Search code examples
debuggingcudacuda-gdb

How can I debug code 700 "illegal memory access" aka `CUDA_EXCEPTION_14, Warp Illegal Address`?


My code is showing

CUDA error calling "cudaStreamSynchronize(0)", code is 700 an illegal memory access was encountered on 489
 0# my_func(signed char const*, unsigned char const*, int*, int*, int, int) in libthing.so

How can I debug this?


Solution

  • While using cuda-gdb to debug kernels is generally a good skill to develop (See Richard's answer), there is an easier, less interactive way of debugging this kind of memory access error. Nvidia has been shipping their memory checking tool with the CUDA Toolkit for a long time, first as cuda-memcheck (not available in CUDA 12 anymore) and nowadays as part of the compute-sanitizer tool (available since CUDA 11).

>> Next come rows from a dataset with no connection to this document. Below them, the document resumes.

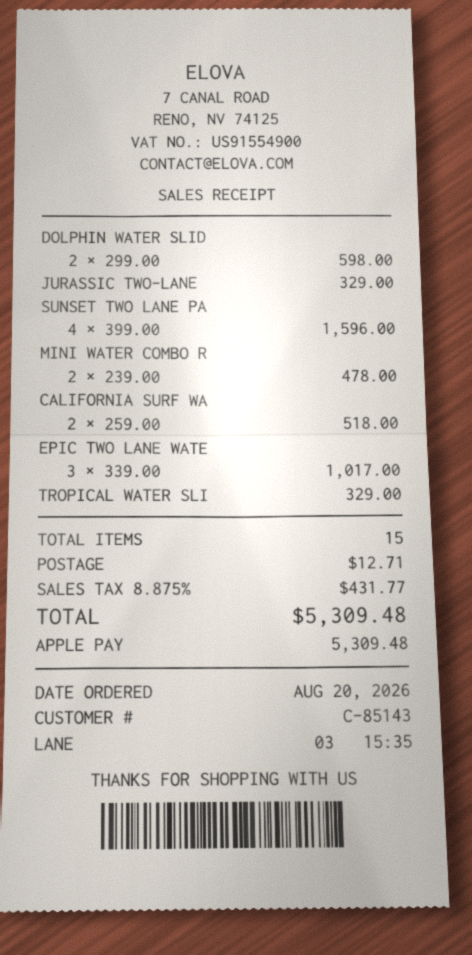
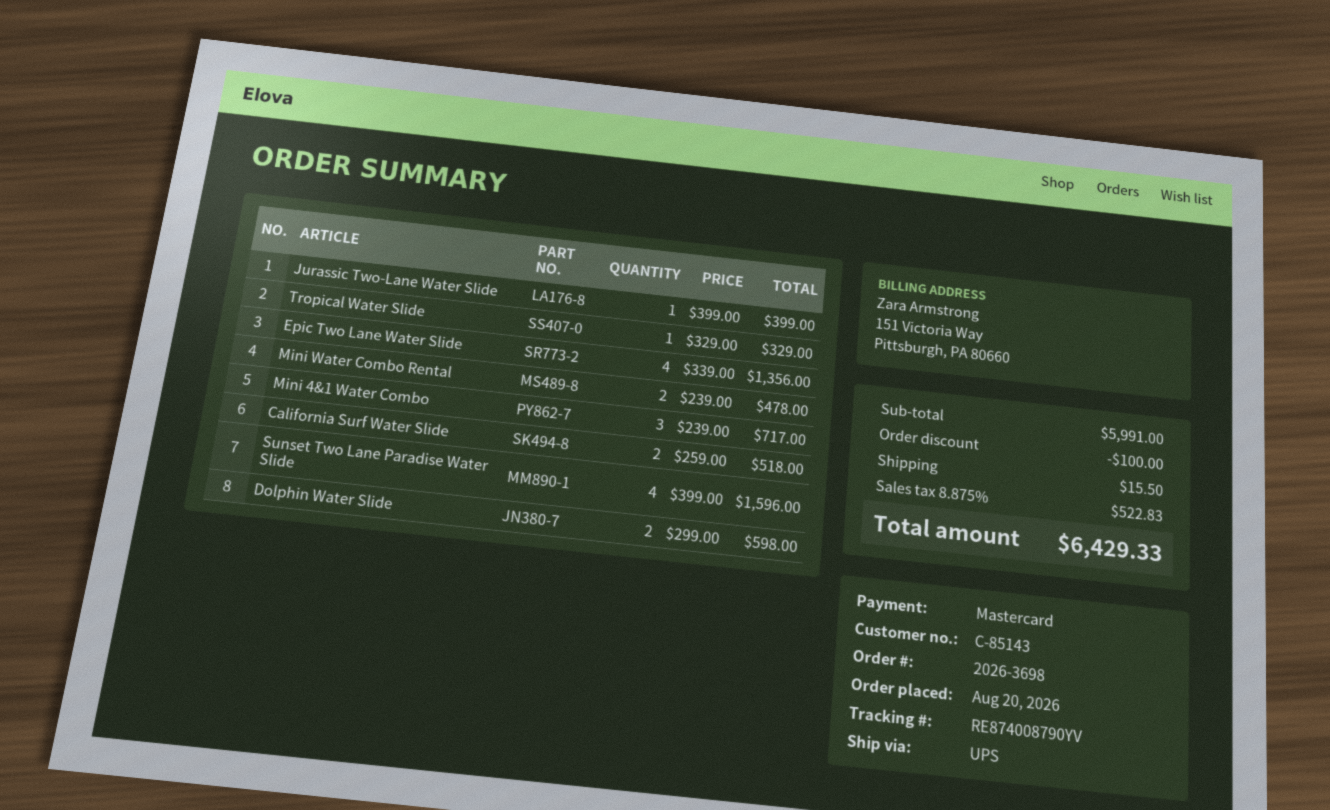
payment method: Apple Pay -> Mastercard
JURASSIC TWO-LANE: 1 x 329.00 = 329.00 -> 1 x 399.00 = 399.00
EPIC TWO LANE WATE: 3 x 339.00 = 1017.00 -> 4 x 339.00 = 1356.00
Mini 4&1 Water Combo: none -> 3 x 239.00 = 717.00
discount: none -> 100.00
shipping: 12.71 -> 15.50
tax: 8.875% = 431.77 -> 8.875% = 522.83
total: 5309.48 -> 6429.33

    Both tools are used by passing them the name of the program to check. The program will then be executed without further user input required. This makes the tool usable for e.g. automated CI jobs to make sure that there are no correctness regressions. Different checkers can be applied, but memcheck is the default checker and needs no further command line arguments to be chosen.

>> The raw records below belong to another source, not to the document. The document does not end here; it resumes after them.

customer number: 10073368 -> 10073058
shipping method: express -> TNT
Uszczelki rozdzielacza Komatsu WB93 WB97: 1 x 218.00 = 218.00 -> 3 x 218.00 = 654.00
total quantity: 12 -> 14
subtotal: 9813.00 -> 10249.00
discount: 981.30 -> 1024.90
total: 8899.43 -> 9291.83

    $ compute-sanitizer /path/to/executable
    

    If you compile a debug build (-G for device code) or just compile with -lineinfo, these tools are not only able to tell you which thread in which kernel does an illegal access of which kind and size, but also pinpoint in which line of code that access is made.

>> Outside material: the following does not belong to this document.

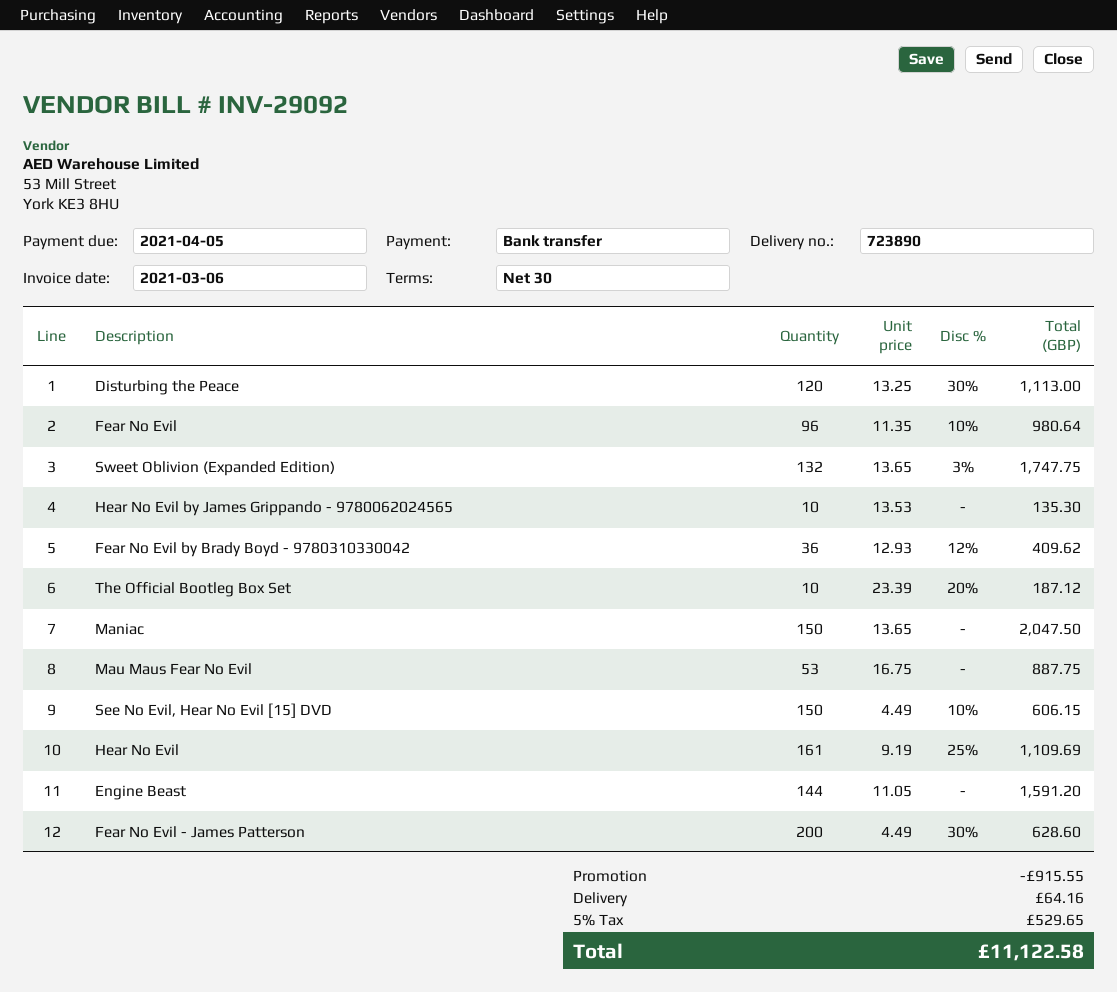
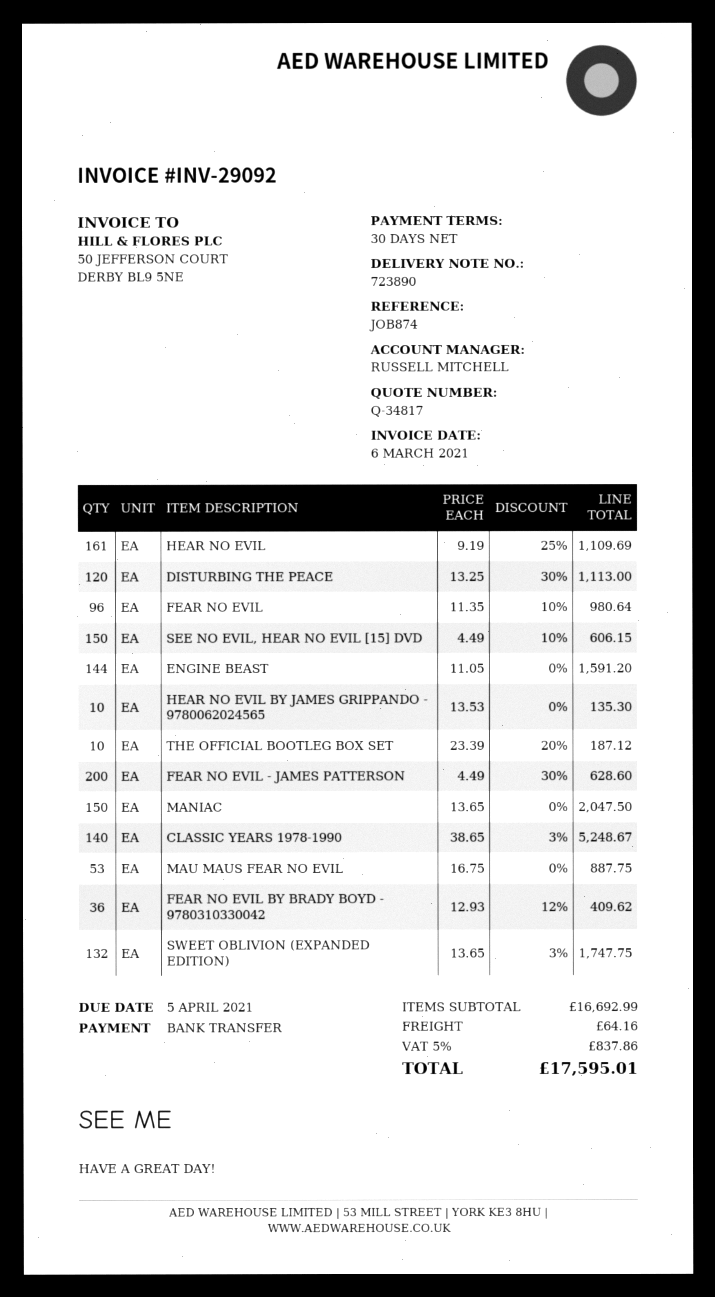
CLASSIC YEARS 1978-1990: none -> 140 x 38.65 - 3% = 5248.67
discount: 915.55 -> none
tax: 5% = 529.65 -> 5% = 837.86
total: 11122.58 -> 17595.01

    The ComputeSanitizer documentation also gives an example of how the output looks like:

    ========= Invalid __global__ write of size 4 bytes
    =========     at unaligned_kernel():0x160 in memcheck_demo.cu:6
    =========     by thread (0,0,0) in block (0,0,0)
    =========     Address 0x7f6510c00001 is misaligned
    

    So memcheck_demo.cu:6 points to line 6 of the demo source code.

    Further demonstrations can be found in the NVIDIA/compute-sanitizer-samples repository. Both tools can do a host of other checks. E.g. checking for shared memory race-conditions by passing --tool racecheck.